A Constitution is the Charter of the nation. It enshrines the basic fundamental liberties of the citizens, and sets out generally, the structures of various governmental institutions and their interactions with one another and the citizens, for good governance. Through creative judicial interpretations, it is nurtured and nourished to give it life, so that it remains a living instrument, instead of an instrument of An independent judiciary and an independent Bar are twin pillars of the rule of law. When these two are denied their independence, the rule of law would remain threatened. The enemies of equality before the law will succeed and the administration of justice will be brought to disrepute. Where the rule of law is undermined, there will be no respect for human rights. When man is denied his human rights, he is denied his humanity. More than 2,500 years ago, Plato, in his book ‘Republic’, described the Athenian Democracy. Democracy has succeeded in one form or another since then. It is proving stronger than what the dictators imagined. With the advent of information technology and social media, people are more discerning today. The cry for freedom and democracy which swept across all over Eastern Europe in the eighties, is now seen across the Middle East, a phenomena coming at the wake of a new era, is clear evidence of the strength and dynamism of democracy. History has proven that many a democracy succeeded because of the determination of its judges and lawyers who, despite all odds, continued to uphold and pursue the democratic principles and values. Today, a multitude of like-minded civil society organisations are on the trail for the same cause.

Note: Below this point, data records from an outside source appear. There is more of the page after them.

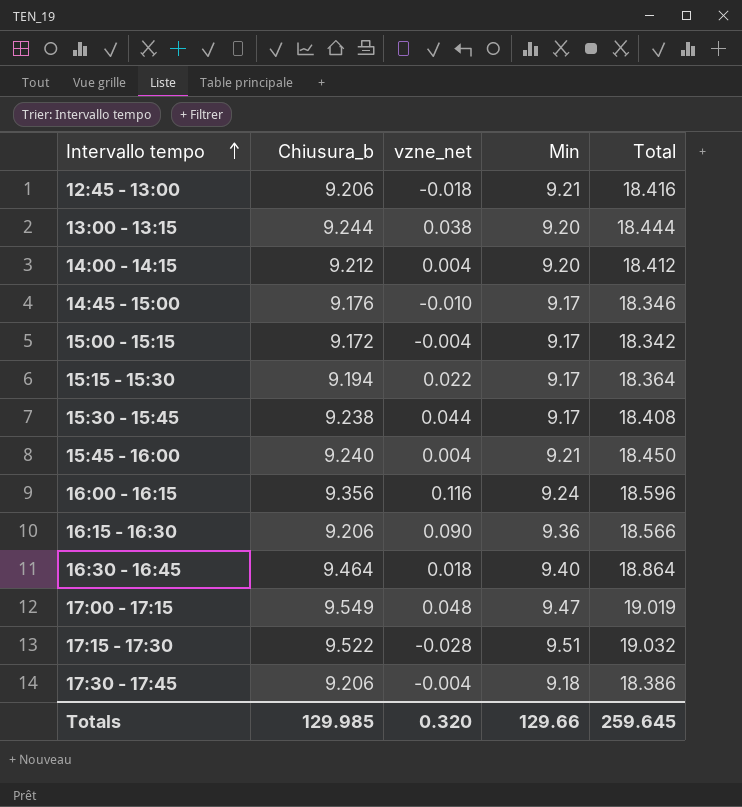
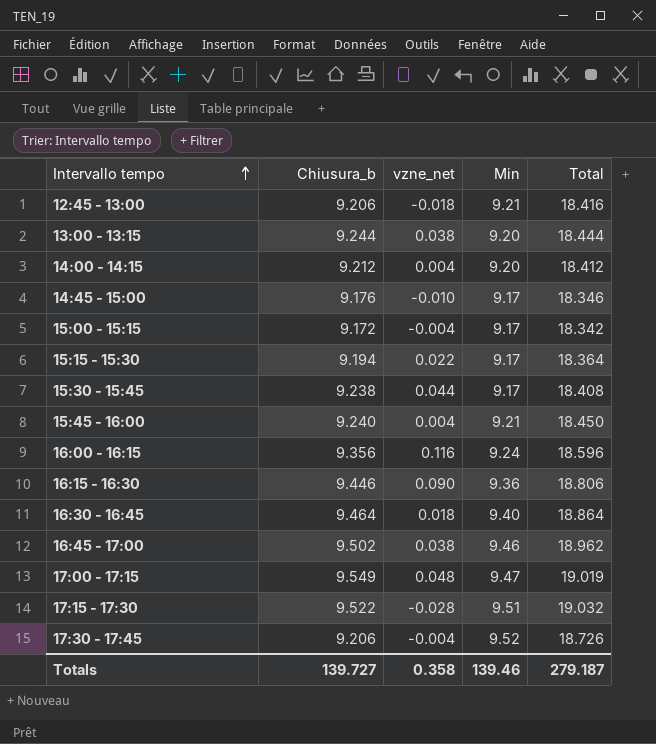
16:15 - 16:30 | Chiusura_b: 9.206 -> 9.446
16:15 - 16:30 | Total: 18.566 -> 18.806
row 16:45 - 17:00: none -> 9.502 | 0.038 | 9.46 | 18.962
17:30 - 17:45 | Min: 9.18 -> 9.52
17:30 - 17:45 | Total: 18.386 -> 18.726
Totals | Chiusura_b: 129.985 -> 139.727
Totals | vzne_net: 0.320 -> 0.358
Totals | Min: 129.66 -> 139.46
Totals | Total: 259.645 -> 279.187

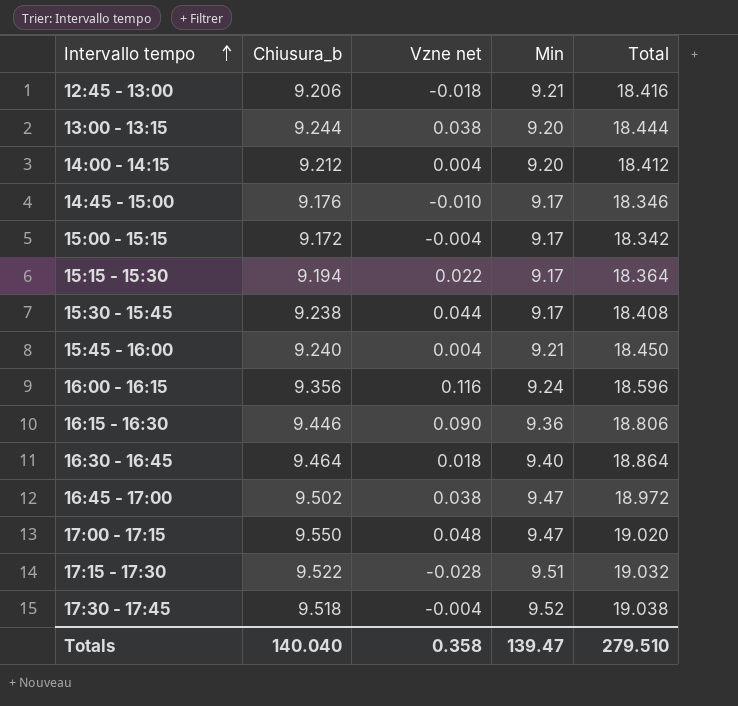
column name: vzne_net -> Vzne net
16:45 - 17:00 | Min: 9.46 -> 9.47
16:45 - 17:00 | Total: 18.962 -> 18.972
17:00 - 17:15 | Chiusura_b: 9.549 -> 9.550
17:00 - 17:15 | Total: 19.019 -> 19.020
17:30 - 17:45 | Chiusura_b: 9.206 -> 9.518
17:30 - 17:45 | Total: 18.726 -> 19.038
Totals | Chiusura_b: 139.727 -> 140.040
Totals | Min: 139.46 -> 139.47
Totals | Total: 279.187 -> 279.510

The Constitutional position of an independent judiciary and the executive’s respect for the same, was admirably demonstrated by the former President of South Africa, Nelson Mandela. In November 1995, the Constitutional Court of South Africa, on an application for judicial review, struck down a proclamation of the President in an electoral boundary delineation matter, as being unconstitutional. Immediately, the same evening, President Nelson Mandela went on television and addressed the nation, to the effect that, he honestly thought that Parliament had given the power of proclamation to him. But, as the Constitutional Court found it otherwise, he respected the decision of the Court. He went on to say “This decision clearly demonstrates that, in the Republic of South Africa, even the President is subject to the law.”
Simple words, but they are words of conviction and commitment to the independence of the judiciary and the rule of law in a Constitutional government, by a great statesman of our time, which also demonstrates the role an independent judiciary to remain the beacon of Constitutionalism in a democracy.